■ What is required ■
Go through the records line by line. Report how many lines contain "CARLO", with nothing else.

==*==

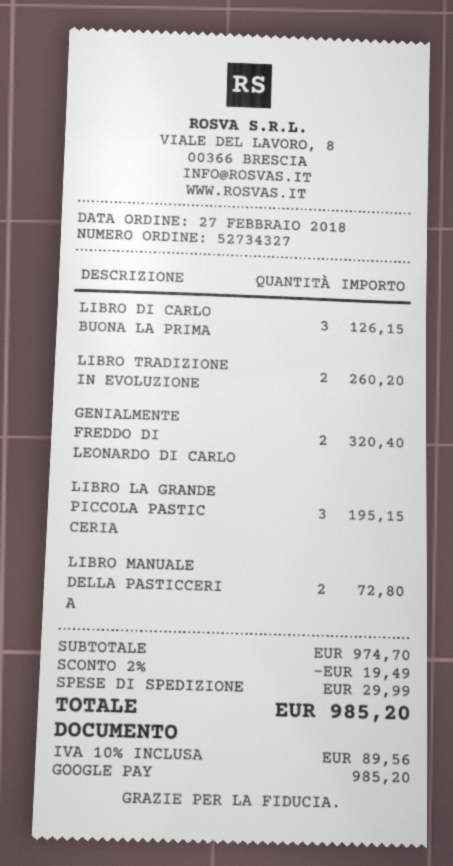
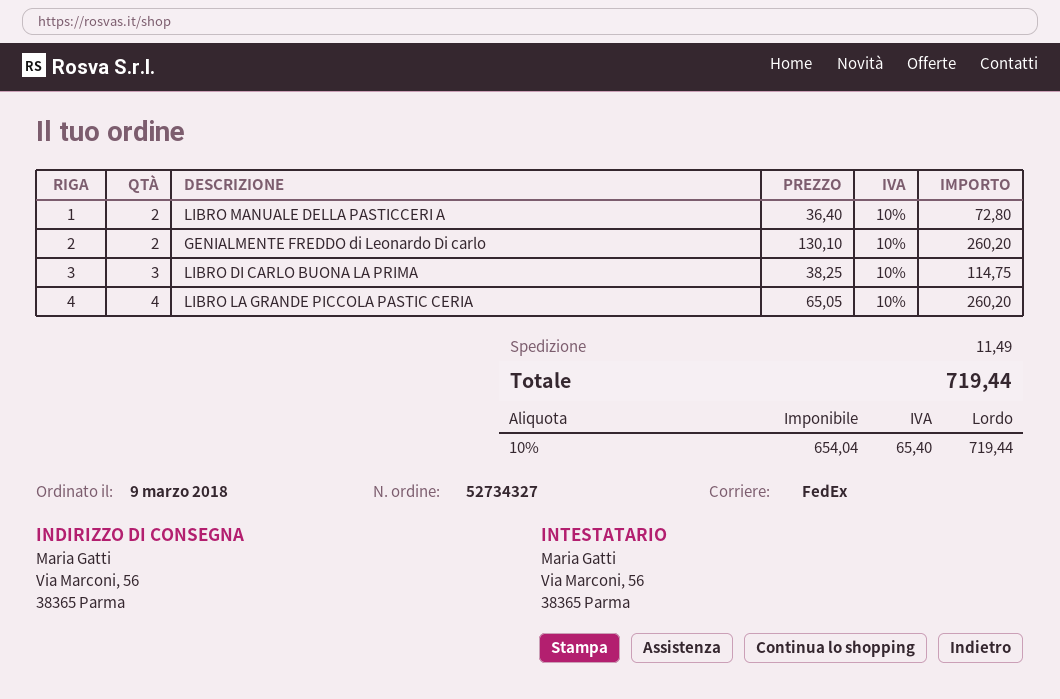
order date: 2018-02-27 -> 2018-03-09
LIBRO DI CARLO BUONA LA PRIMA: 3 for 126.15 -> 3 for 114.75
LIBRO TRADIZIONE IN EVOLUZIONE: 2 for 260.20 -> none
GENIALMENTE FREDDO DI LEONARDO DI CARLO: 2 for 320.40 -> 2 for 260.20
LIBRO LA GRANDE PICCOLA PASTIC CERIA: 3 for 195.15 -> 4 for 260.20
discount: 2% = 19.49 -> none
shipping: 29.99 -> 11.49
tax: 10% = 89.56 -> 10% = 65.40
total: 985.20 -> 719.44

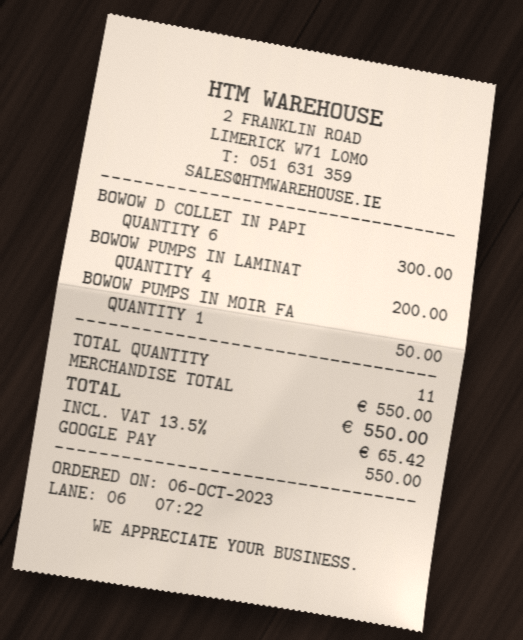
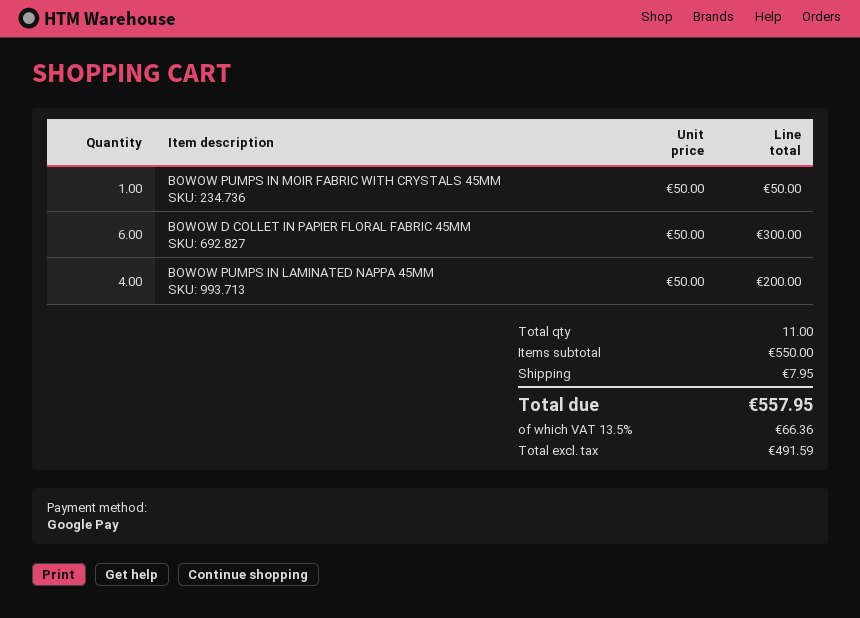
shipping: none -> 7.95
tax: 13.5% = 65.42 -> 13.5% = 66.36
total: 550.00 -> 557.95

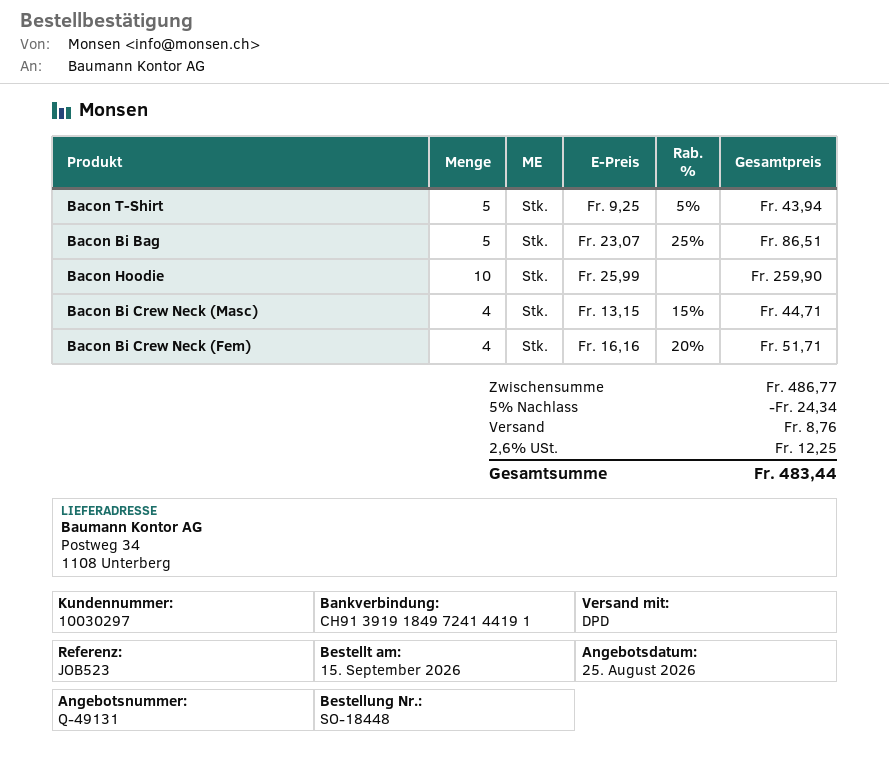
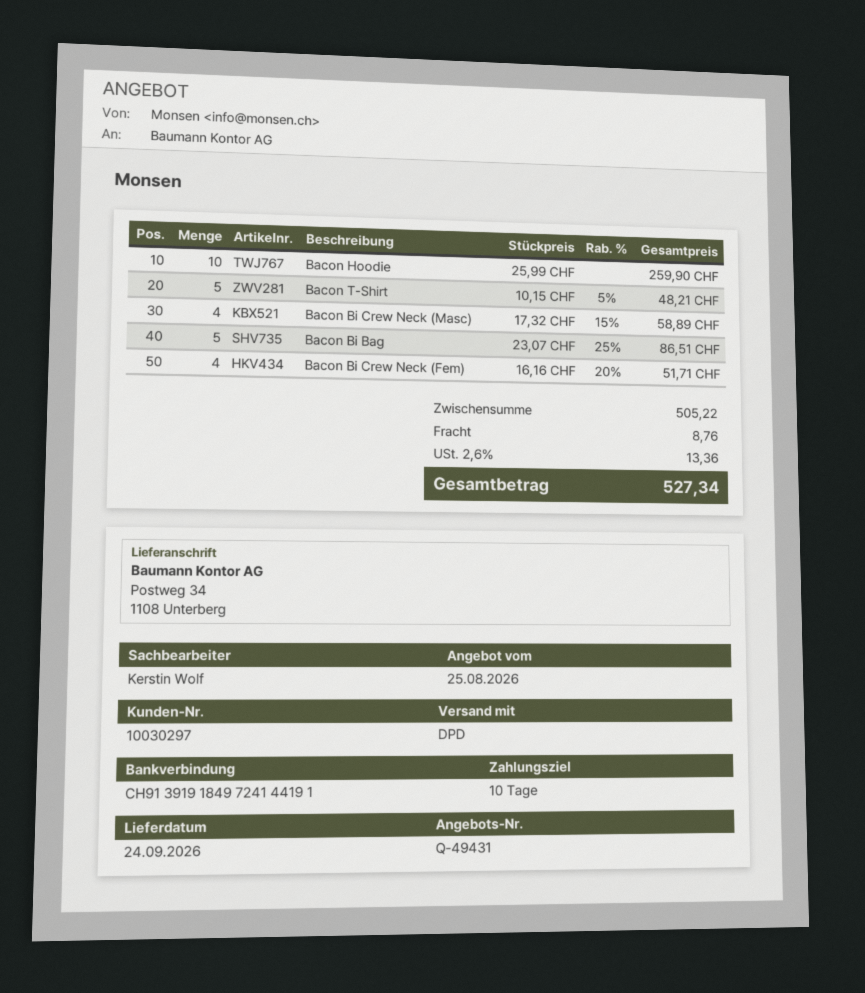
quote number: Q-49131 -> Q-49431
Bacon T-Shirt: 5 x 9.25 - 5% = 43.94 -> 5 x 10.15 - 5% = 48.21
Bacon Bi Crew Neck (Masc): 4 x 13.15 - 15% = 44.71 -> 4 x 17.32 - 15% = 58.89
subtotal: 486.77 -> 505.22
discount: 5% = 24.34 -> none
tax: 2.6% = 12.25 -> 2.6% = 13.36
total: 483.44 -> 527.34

==*==

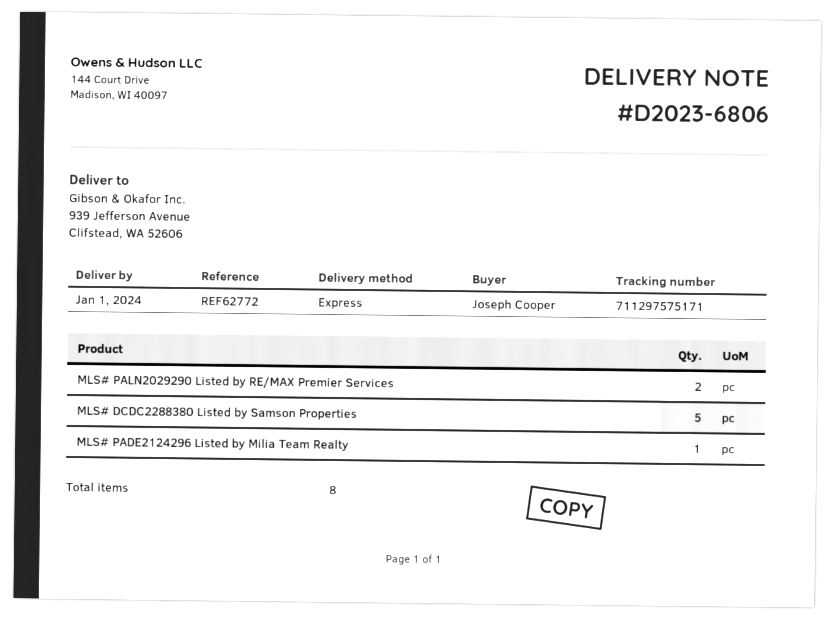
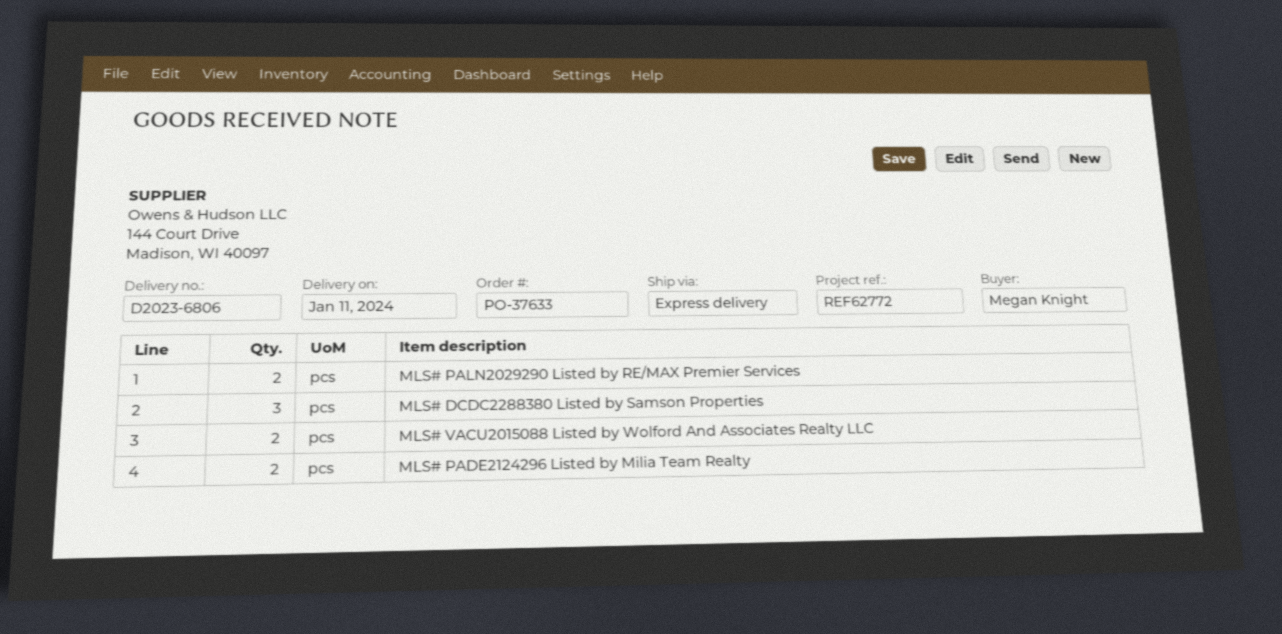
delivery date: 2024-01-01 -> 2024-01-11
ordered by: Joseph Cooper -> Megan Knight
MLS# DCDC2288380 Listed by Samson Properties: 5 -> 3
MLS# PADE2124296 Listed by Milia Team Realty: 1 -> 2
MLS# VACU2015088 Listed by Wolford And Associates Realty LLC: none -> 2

==*==

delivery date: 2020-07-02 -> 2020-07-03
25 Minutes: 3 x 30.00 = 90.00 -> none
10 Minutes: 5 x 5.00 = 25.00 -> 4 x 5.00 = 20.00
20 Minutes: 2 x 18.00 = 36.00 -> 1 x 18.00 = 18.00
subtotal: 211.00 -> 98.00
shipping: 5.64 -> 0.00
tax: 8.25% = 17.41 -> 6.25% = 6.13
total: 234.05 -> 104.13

==*==

■ Worked solution ■
2